Friday, July 23, 2010

1940 - Rebecca

Another week of My Fair Lady performances nearly over and since this project is moving at a more leisurely pace during this period, it means you have plenty more time to vote on the next year of review. We're heading to the 1990s next and the poll is over there to your right.

This week, I managed to find some time to watch the eventual winner of the 1940 Best Picture race...


Rebecca
Director:
Alfred Hitchcock
Screenplay:
Philip MacDonald, Michael Hogan, Robert E. Sherwood, Joan Harrison
Starring:
Laurence Olivier, Joan Fontaine, George Sanders, Judith Anderson
Academy Awards:
11 nominations
2 wins, including Best Picture

Yet another 1940 nominee dealing with class differences, Rebecca relates the tale of Max de Winter (Olivier), an upper class gentleman who begins a love affair with a delightful young woman who apparently has no given name (Fontaine). The whirlwind romance proceeds to marriage and Max brings his new bride to his country home, which does have a name - Manderley. However, all is not rosy, as the new Mrs De Winter must live in the shadow of Max's first wife Rebecca, whose presence can still be felt at Manderley. Not only do all the servants seem to have adored their prior mistress, especially the creepily stoic Mrs. Danvers (Anderson), but everywhere our young heroine looks, she finds another monogrammed item of her predecessor's.

There is no question why director Alfred Hitchcock was given the moniker The Master of Suspense. In Rebecca, he creates a mysterious mood seemingly out of nowhere. For the most part, the story itself does not necessitate such mystery, at least until the final act. The first half could easily have been interpreted as a straightforward drama about a young woman struggling to fit into her new surroundings. Yet, Hitchcock consistently makes his audience feel uneasy, aware that something is awry. The circumstances of the title character's demise are given without much detail and new seemingly unrelated clues are provided every so often to unsettle the audience further. It's like an episode of Lost (except for the fact that there is actually a resolution at the end).

This is all the more unsettling precisely because the events that are unfolding do not immediately seem to be out of the ordinary.

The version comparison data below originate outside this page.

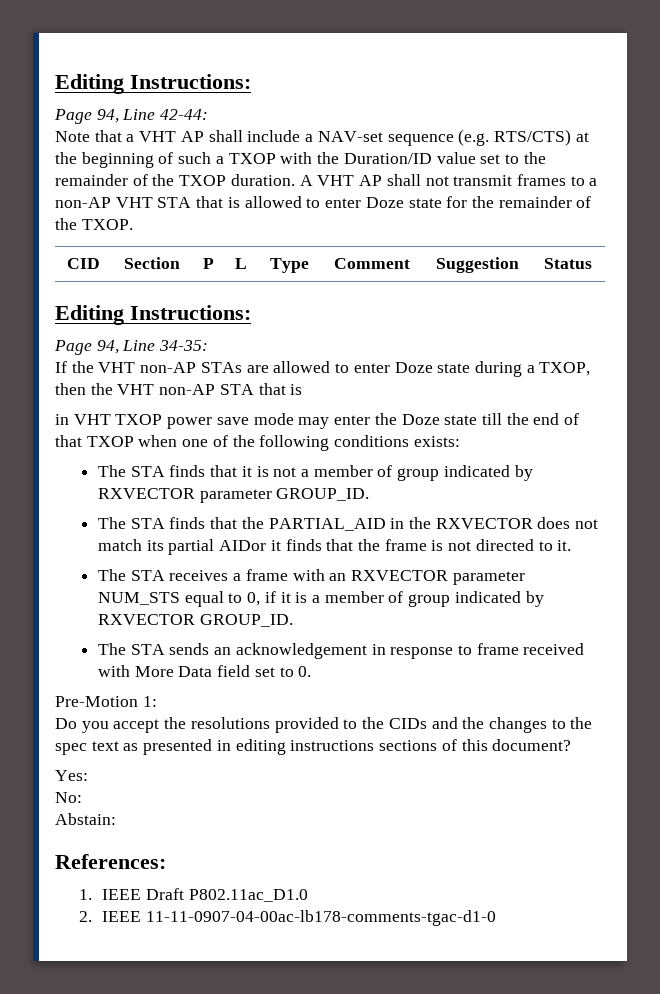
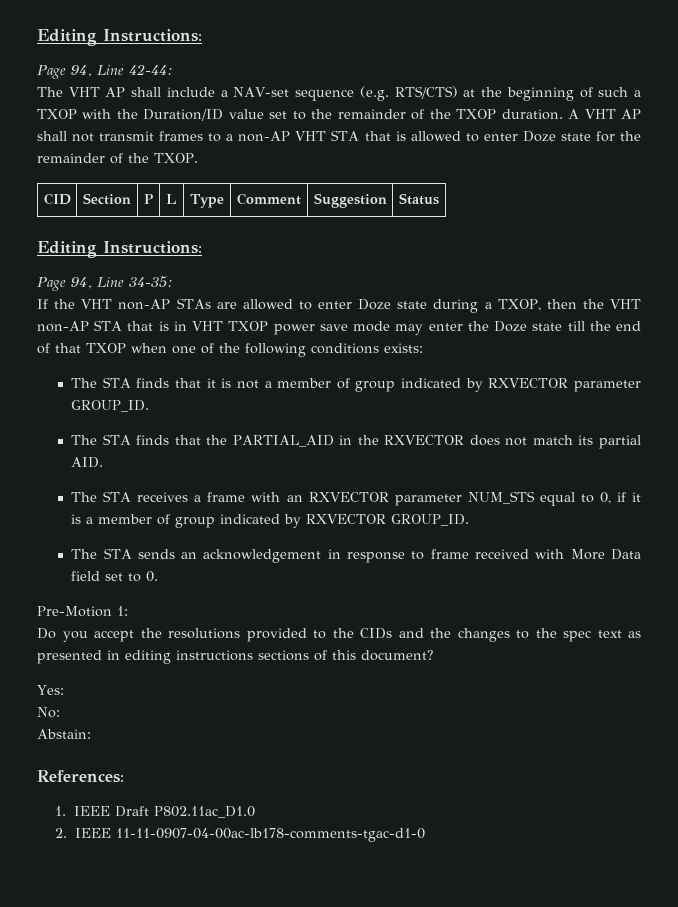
- Note that a VHT AP shall include a NAV-set sequence (e.g. RTS/CTS) at the beginning of such a TXOP with the Duration/ID value set to the remainder of the TXOP duration.
+ The VHT AP shall include a NAV-set sequence (e.g. RTS/CTS) at the beginning of such a TXOP with the Duration/ID value set to the remainder of the TXOP duration.
- If the VHT non-AP STAs are allowed to enter Doze state during a TXOP, then the VHT non-AP STA that is
- in VHT TXOP power save mode may enter the Doze state till the end of that TXOP when one of the following conditions exists:
+ If the VHT non-AP STAs are allowed to enter Doze state during a TXOP, then the VHT non-AP STA that is in VHT TXOP power save mode may enter the Doze state till the end of that TXOP when one of the following conditions exists:
- The STA finds that the PARTIAL_AID in the RXVECTOR does not match its partial AIDor it finds that the frame is not directed to it.
+ The STA finds that the PARTIAL_AID in the RXVECTOR does not match its partial AID.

It's just the story of a woman who married a widower. But, of course, that's what you get with Hitchcock at the helm. Even the most mundane activities are treated with disconcerting tension, making us painfully curious for answers. And when these answers arrive, in the form of an explanatory - and intensely captivating - monologue from Max, the tone shifts from mysterious tension to suspenseful tension. No longer does the audience ask, "What is going on?" Now they ask, "What will happen next?"

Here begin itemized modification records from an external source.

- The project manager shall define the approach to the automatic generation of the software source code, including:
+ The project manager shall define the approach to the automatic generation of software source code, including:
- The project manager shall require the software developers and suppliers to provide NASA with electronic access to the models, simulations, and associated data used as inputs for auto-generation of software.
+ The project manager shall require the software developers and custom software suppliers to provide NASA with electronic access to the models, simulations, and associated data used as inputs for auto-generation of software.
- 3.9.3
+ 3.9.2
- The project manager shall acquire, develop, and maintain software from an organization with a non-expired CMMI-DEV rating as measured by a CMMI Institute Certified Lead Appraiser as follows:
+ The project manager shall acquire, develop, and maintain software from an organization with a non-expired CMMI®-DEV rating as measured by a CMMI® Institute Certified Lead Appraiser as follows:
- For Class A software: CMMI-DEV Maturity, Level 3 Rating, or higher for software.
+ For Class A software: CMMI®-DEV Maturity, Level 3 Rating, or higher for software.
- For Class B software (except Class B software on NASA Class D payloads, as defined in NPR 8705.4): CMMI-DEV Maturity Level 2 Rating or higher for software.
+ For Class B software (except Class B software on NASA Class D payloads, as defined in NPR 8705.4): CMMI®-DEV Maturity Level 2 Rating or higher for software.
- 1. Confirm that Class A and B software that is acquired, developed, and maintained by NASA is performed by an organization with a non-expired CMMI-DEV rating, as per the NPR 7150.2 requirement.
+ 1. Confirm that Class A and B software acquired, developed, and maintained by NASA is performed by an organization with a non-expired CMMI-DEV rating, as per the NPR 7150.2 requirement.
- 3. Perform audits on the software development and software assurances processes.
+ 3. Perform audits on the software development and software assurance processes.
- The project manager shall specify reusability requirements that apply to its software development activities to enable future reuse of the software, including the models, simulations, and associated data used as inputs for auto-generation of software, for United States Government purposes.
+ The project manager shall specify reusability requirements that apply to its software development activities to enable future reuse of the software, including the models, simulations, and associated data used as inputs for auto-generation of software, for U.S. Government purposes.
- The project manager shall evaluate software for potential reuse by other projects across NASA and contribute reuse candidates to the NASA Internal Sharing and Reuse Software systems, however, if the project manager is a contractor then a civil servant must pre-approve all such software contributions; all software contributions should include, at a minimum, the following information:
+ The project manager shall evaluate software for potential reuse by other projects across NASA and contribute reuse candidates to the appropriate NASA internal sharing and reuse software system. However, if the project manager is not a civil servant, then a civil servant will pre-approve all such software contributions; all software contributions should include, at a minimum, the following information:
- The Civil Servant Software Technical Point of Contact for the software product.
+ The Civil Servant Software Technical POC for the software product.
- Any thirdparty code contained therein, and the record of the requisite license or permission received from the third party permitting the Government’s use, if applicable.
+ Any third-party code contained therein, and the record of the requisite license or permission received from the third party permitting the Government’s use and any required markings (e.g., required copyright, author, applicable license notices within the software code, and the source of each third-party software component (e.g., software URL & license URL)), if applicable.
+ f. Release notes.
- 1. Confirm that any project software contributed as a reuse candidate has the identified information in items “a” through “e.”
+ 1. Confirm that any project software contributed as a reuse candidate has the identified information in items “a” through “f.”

Only a year earlier, Laurence Olivier hammed it up in Wuthering Heights, but here he is exquisitely restrained, delivering a wonderfully natural performance. Joan Fontaine succeeds at creating a meek and almost invisible character. The intense glares from Judith Anderson as the deadpan Mrs. Danvers are truly disturbing. And George Sanders is fast becoming another favourite actor of mine thanks to another bitingly acerbic portrayal.

2 comments:

  1. Much has been written about the so-called clash between producer-auteur David O. Selznick and Director-auteur Alfred Hitchcock for Hitch's first Hollywood film. Although Hitchcock would eventually produce most of his films, he did work with Selznick twice more, the very successful Spellbound and the less acclaimed The Paradine Case. I think they complimented each other quite well. While Rebecca from a pure suspense point of view doesn't match Hitchcock's later great films, it does capture the Gothic romantic aspects of Daphne Du Maurier's novel. It gave Selznick his second consecutive Best Picture Award.

    The two leads were sensational. I saw a few of the screen tests of other actresses and I think Joan Fontaine was the right choice. It was hard watching her being bullied by Mrs. Danvers, but looking at the circumstances she found herself in, plus the force of Danvers' personality, it is easy to see why. Dame Judith Anderson had quite the role. It was almost too obvious and one wonders why she wasn't let go sooner. At times she reminded me of Bela Lugosi's Count Dracula with her stillness and hovering about. Leo G. Carroll makes the first of his record setting six appearances in Hitchcock films. And I agree with you Matt, George Sanders was outstanding as the blackguard. He came in late in the movie after a brief early appearance, but nearly stole the film.

    The production design and photography was just fantastic. It's easy to surmise that Orson Welles took a long hard look at Rebecca before planning out his sets for Citizen Kane. There's a lot of Manderley in Xanadu.

    This one will certainly contend for top honors for 1940

    ReplyDelete
  2. Need to see the whole thing again. Anyway, great review!